Archival data in 60 sec resolution were available for nine individuals, and comprised 43% of available histogram days. Following the clustering procedure, the days with archival data became interspersed among the clusters. These data were queried by cluster to examine differences in diving patterns. This step was to investigate diel patterns not discernible from 24-hour histograms, and trends in vertical velocities determined from the change in measured depth between successive (60 sec) readings. To visualize diel patterns we compiled all archival data for each cluster and plotted the density of depth readings over a single 24-hour cycle. Because the range of the white sharks spanned 60° of Longitude, we aligned the data to correspond to local time for the 24 h plots. This was done by interpolating the longitude estimate for each datum along the estimated track using the Matlab function ‘interp1’ with the ‘spline’ method, and then adjusting for local time according to longitude.
To determine the spatial dependence of specific behavior modes in the Café, we calculated the proportion of data from each mode versus their geographic position within the Café. This analysis was done using longitude, since longitude estimation is more precise and latitude estimation can be confounded by non-normal spatially dependent error [24]. The Café center was defined by the local maximum in the distribution of longitude estimates across the entire data set. We used simple linear regression to examine the prevalence of different behavior modes as a function of distance from the Café center.
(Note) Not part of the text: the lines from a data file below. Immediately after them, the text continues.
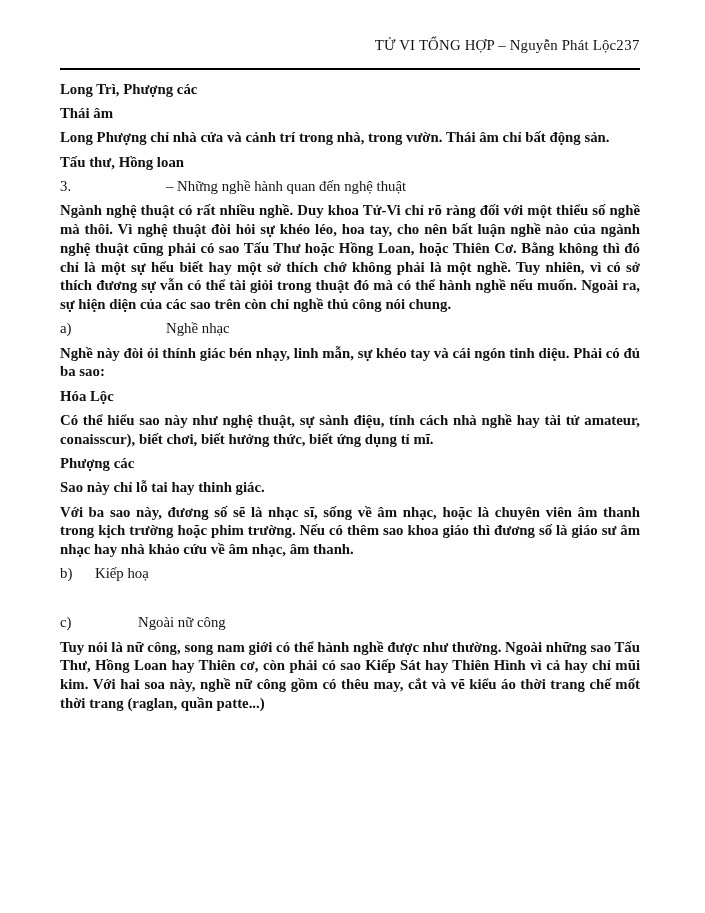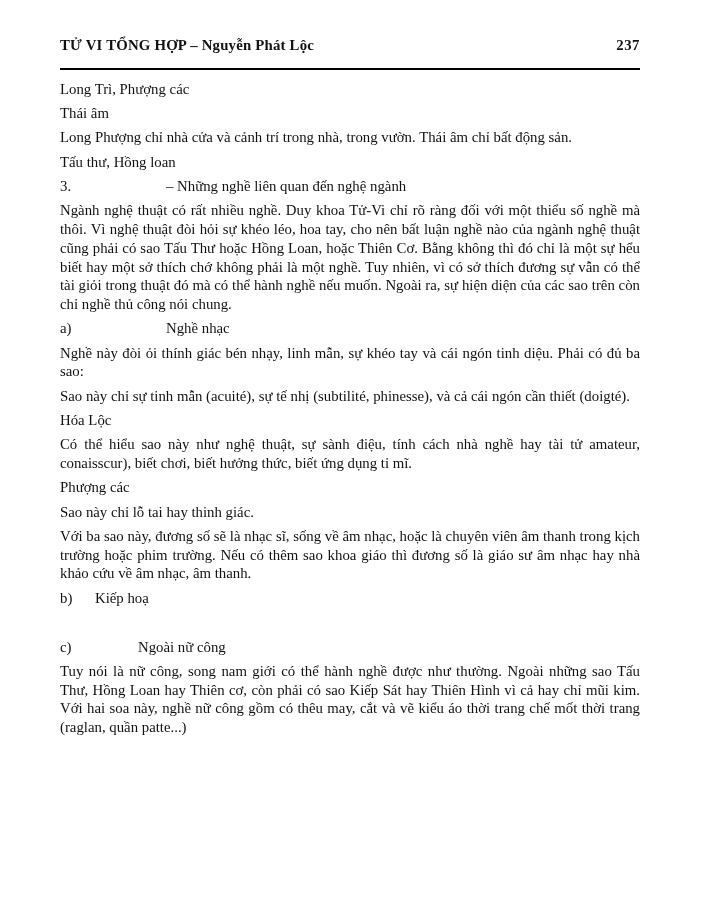--- a/index.html
+++ b/index.html
@@ -22,9 +22,8 @@
   }
   .page-header {
     display: flex;
-    justify-content: space-between;
+    justify-content: flex-end;
     align-items: baseline;
-    font-weight: bold;
   }
   .book-title {
     letter-spacing: 0.2px;

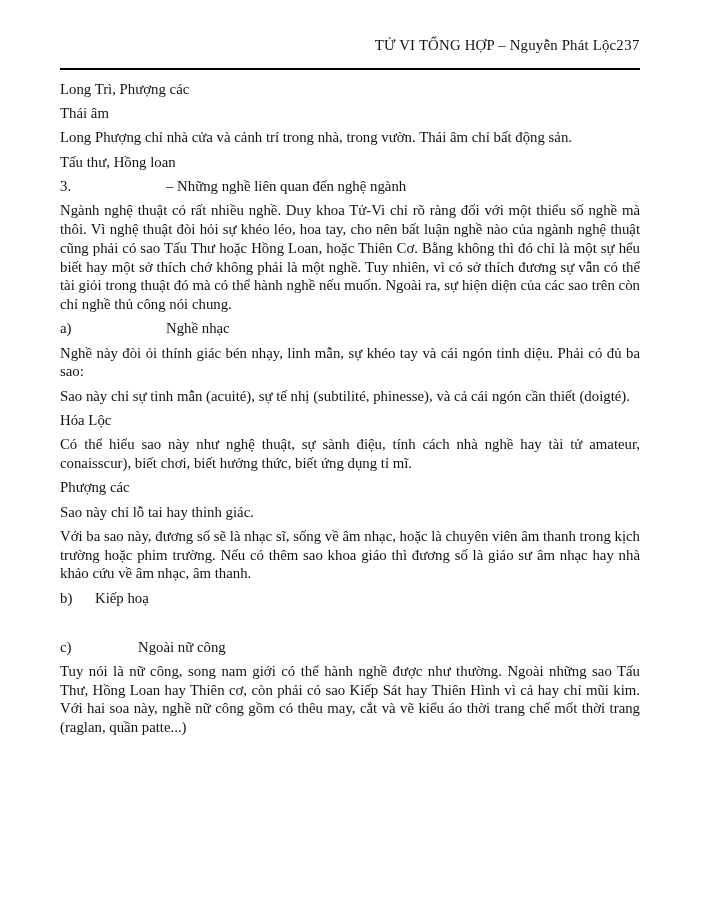--- a/index.html
+++ b/index.html
@@ -41,6 +41,7 @@
     margin: 0 0 5.5px 0;
     text-align: justify;
     text-justify: inter-word;
+    font-weight: bold;
   }
   .content p.single-line {
     text-align: left;

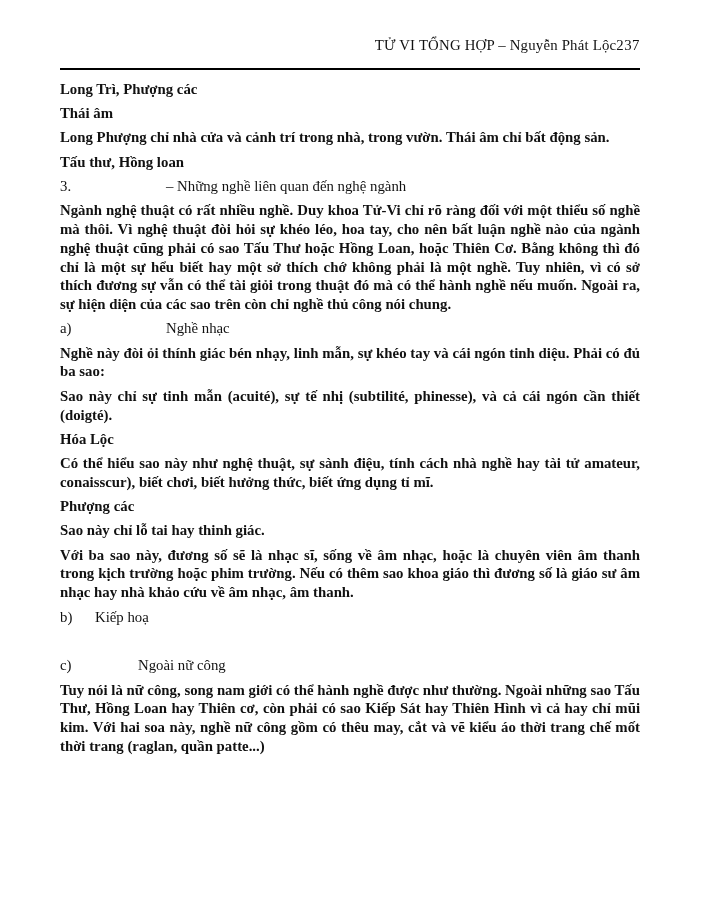--- a/index.html
+++ b/index.html
@@ -90,7 +90,7 @@
 
     <div class="section-heading">
       <span class="section-label label-w-106">3.</span>
-      <span class="section-title">– Những nghề liên quan đến nghệ ngành</span>
+      <span class="section-title">– Những nghề hành quan đến nghệ thuật</span>
     </div>
 
     <p>Ngành nghệ thuật có rất nhiều nghề. Duy khoa Tử-Vi chỉ rõ ràng đối với một thiểu số nghề mà thôi. Vì nghệ thuật đòi hỏi sự khéo léo, hoa tay, cho nên bất luận nghề nào của ngành nghệ thuật cũng phải có sao Tấu Thư hoặc Hồng Loan, hoặc Thiên Cơ. Bằng không thì đó chỉ là một sự hểu biết hay một sở thích chớ không phải là một nghề. Tuy nhiên, vì có sở thích đương sự vẫn có thể tài giỏi trong thuật đó mà có thể hành nghề nếu muốn. Ngoài ra, sự hiện diện của các sao trên còn chỉ nghề thủ công nói chung.</p>

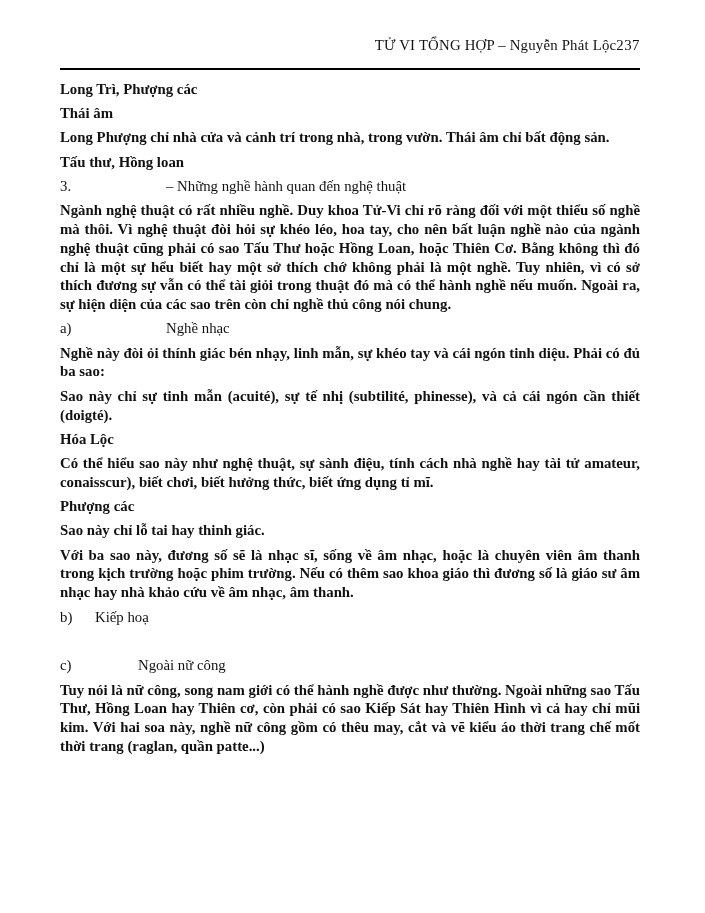--- a/index.html
+++ b/index.html
@@ -103,7 +103,6 @@
     <p>Nghề này đòi ỏi thính giác bén nhạy, linh mẫn, sự khéo tay và cái ngón tinh diệu. Phải có đủ ba sao:</p>
 
 
-    <p>Sao này chỉ sự tinh mẫn (acuité), sự tế nhị (subtilité, phinesse), và cả cái ngón cần thiết (doigté).</p>
 
     <p class="single-line">Hóa Lộc</p>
To determine the fraction of time male and female white sharks engaged in particular behaviors while in the Café (±10 degrees of longitude from the Café center) we calculated the fraction of days each individual engaged in each behavior for each month. We then compared the median of individuals (for males and females) by month.
Four groups emerged as the dominant diving behavior modes from the cluster analysis. These four groups accounted for over 97.9% of the data. Three additional groups were differentiated (clusters 2, 6 and 7), however, they represented only 1.59, 0.48, and 0.02% of the data respectively (Figure 1). The dendrogram plot (Figure 1) illustrates the relative distance between groups, representing differences in diving behavior. These clear differences are evident from the depth-bin histogram plots for each cluster.